Create Dashboards in Hosted Graphite's Hosted Grafana
In the Hosted Graphite UI, navigate to Dashboards => Primary Dashboards and select the + button to build a new panel:
Then you can use the query UI to select a graphite metric path (the default data source will be the hosted graphite backend if you are accessing Grafana through your Hosted Graphite account):
The Hosted Graphite datasource also supports wildcard (*) searches to grab all metrics that match a specified path.
Now you can apply Graphite functions to these metrics, like aliasByNode(), to reformat the metric names on the graph:
Grafana has many additional options, like configuring dashboard variables and annotations. You can also use different visualizations, modify the display, set the units of measurement, and much more.
Hosted Graphite also has a pre-configured dashboard for Telegraf metrics in their Dashboard Library. Once this dashboard is generated in your account, you can identify it in your Primary Dashboards to see system metrics (CPU, mem, disk) displayed. These system performance metrics come standard with a Telegraf => Graphite configuration:
See the Hosted Graphite dashboard docs for more details.
Creating Graphite Alerts
In the Hosted Graphite UI, navigate to Alerts => Graphite Alerts to create a new alert. Name the alert, add one of your graphite metrics to the alerting metric field, and add a description of what this alert is:
Then, select the Criteria tab, which will set the threshold, and select a notification channel. The default notification channel is the email you used to sign up for the Hosted Graphite account. Still, you can easily configure a channel for Slack, PagerDuty, Microsoft Teams, and more. See the Hosted Graphite docs for more details on notification channels:
Conclusion
Monitoring Kibana is essential for businesses to promptly detect and address performance issues, ensuring a consistent user experience and efficient data visualization.

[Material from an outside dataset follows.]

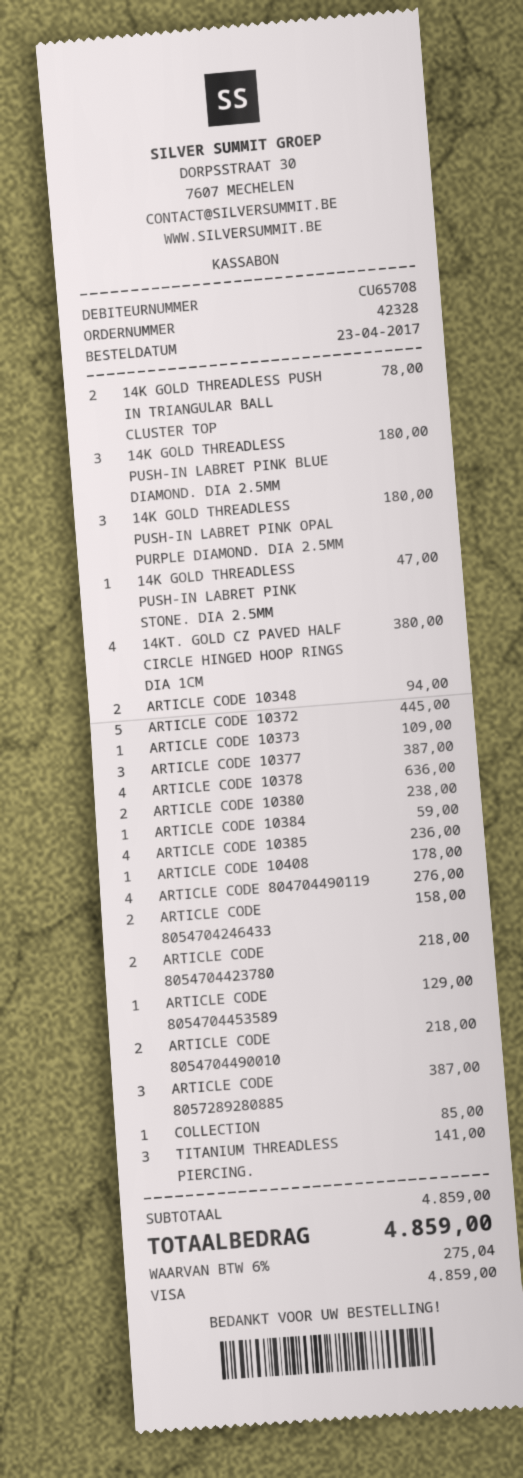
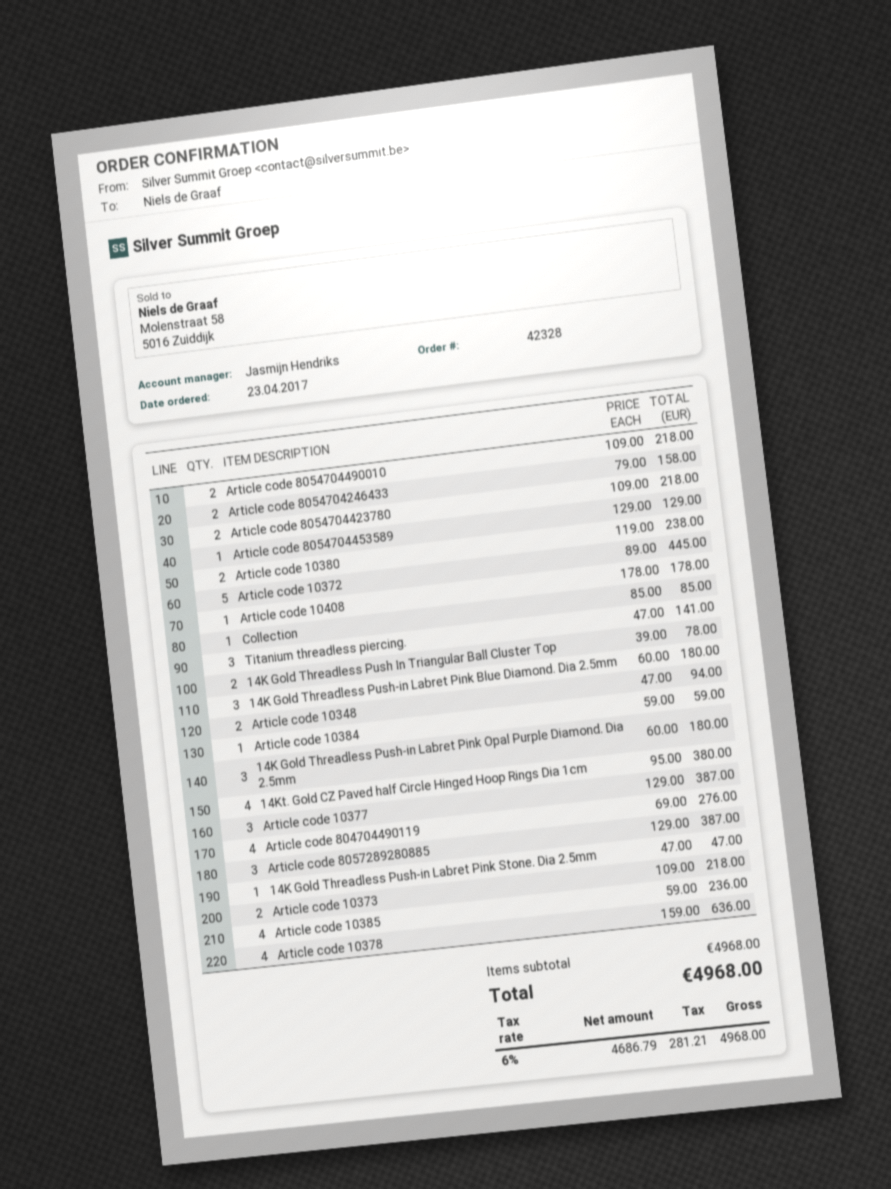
ARTICLE CODE 10373: 1 for 109.00 -> 2 for 218.00
subtotal: 4859.00 -> 4968.00
tax: 6% = 275.04 -> 6% = 281.21
total: 4859.00 -> 4968.00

Proactive monitoring enables organizations to maintain the reliability of their Kibana instances, supporting informed decision-making and safeguarding the integrity of data analysis processes crucial for business insights.
Tools like dashboards and alerts complement this monitoring by providing real-time visualization, proactive identification of issues, historical trend analysis, and facilitating informed decision-making, all of which are essential for maintaining a robust and efficient network infrastructure.